Andrew Pulver, who gives the film three out of five stars in the Guardian, interviews Houellebecq. And on a related note, Samuel Cooper for Hyperallergic: “The Scientific Artist: On Reading Michel Houellebecq.”


I’m fine with Jack, neither overly impressed nor terribly disappointed. One takeaway: Even in Berlin, the capital of Europe’s strongest economy, it’s possible to fall through the cracks if no one’s looking out for you. Jack is ten, his younger brother Manuel is a few years younger, and their single mom, fun and loving as she is, has a habit of abandoning them for days on end. The odyssey director Edward Berger and co-writer Nele Mueller-Stöfen send these boys on is propelled by Ivo Pietzcker’s confident portrayal of Jack, Jens Harant’s cinematography and Kirsten Kunhardt’s sound design.

Jack

Ivo Pietzcker in ‘Jack’

Otherwise, I find that I’m pretty much in sync with Guy Lodge on this one, so to segue straight into…

WHAT OTHERS ARE SAYING

Guy Lodge in Variety: “The burden of having a child for a mother weighs heavily on Jack, an affecting but unsurprising slice of German social realism that takes significantly fewer chances than its scrappy eponymous protagonist. This third feature from NYU-schooled, Berlin-based helmer Edward Berger nods credibly to the Dardenne brothers and Ken Loach in its unhappy (if not unhopeful) portrait of a loving single-parent family split by fecklessness and bad fortune, but is short on character development and socio-economic texture.”

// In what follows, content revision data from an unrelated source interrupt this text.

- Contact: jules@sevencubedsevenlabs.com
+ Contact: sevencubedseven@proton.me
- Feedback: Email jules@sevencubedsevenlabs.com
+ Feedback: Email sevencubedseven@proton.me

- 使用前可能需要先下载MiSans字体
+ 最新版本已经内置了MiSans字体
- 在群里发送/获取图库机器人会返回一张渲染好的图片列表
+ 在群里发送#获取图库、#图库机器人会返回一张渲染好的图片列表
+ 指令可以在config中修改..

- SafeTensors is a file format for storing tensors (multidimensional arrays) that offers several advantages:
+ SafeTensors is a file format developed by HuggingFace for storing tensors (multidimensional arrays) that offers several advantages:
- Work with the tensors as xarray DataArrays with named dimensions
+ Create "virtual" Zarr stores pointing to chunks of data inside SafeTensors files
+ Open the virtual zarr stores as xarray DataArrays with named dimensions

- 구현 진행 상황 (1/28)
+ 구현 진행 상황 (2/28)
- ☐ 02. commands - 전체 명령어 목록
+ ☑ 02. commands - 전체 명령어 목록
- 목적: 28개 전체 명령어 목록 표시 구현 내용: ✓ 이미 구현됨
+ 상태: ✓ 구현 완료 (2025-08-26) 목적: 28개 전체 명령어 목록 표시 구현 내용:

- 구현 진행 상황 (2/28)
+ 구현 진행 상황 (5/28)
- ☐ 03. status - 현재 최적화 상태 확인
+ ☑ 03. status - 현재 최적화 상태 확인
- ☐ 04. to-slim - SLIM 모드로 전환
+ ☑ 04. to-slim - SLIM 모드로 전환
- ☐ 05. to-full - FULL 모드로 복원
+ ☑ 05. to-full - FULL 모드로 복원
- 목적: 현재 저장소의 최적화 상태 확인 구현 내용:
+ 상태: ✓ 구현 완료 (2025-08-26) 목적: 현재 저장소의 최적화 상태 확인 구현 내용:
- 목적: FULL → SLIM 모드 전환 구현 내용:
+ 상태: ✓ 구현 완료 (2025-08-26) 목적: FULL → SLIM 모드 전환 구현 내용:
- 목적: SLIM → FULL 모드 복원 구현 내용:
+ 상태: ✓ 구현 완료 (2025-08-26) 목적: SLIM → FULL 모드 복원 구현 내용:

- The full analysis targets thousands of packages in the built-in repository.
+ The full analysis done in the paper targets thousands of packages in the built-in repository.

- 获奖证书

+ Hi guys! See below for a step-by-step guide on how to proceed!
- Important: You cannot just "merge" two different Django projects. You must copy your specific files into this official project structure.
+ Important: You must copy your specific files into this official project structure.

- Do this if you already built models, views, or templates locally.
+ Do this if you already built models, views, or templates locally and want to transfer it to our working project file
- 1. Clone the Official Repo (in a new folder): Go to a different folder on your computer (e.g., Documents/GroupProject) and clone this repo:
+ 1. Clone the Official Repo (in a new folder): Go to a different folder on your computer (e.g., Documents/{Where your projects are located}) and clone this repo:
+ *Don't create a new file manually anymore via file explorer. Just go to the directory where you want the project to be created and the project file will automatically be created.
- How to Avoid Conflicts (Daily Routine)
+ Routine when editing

It’s “made with sensitivity, skill and honesty,” grants Leslie Felperin in the Hollywood Reporter. “However, it doesn’t really say anything new, especially when compared with, say, the recent Short Term 12 or Ursula Meier’s Sister, the latter another Berlin competitor made a couple years back, which covered similar ground with more bite.”

Still, for Screen‘s Mark Adams, Jack “demands attention thanks to its stark and unsentimental story.” More from Stefan Dobroiu at Cineuropa.


A few quick Berlinale-in-general notes here. Indiewire‘s Eric Kohn is arguing today that, while “the Berlinale may not carry the same obvious clout as Sundance or Cannes, it deserves just as much scrutiny—if not more so—for the broad statement it provides on global cinema today.”

You don’t need to read German to check in occasionally on the grid of grades that’s upgraded with alarming frequency at Critic.de. Nine of us in all are sending them in throughout each day.

If you can read German, though, you’ll want to see Perlentaucher‘s ongoing blog, Critic.de‘s recommendations and Cargo‘s text messages.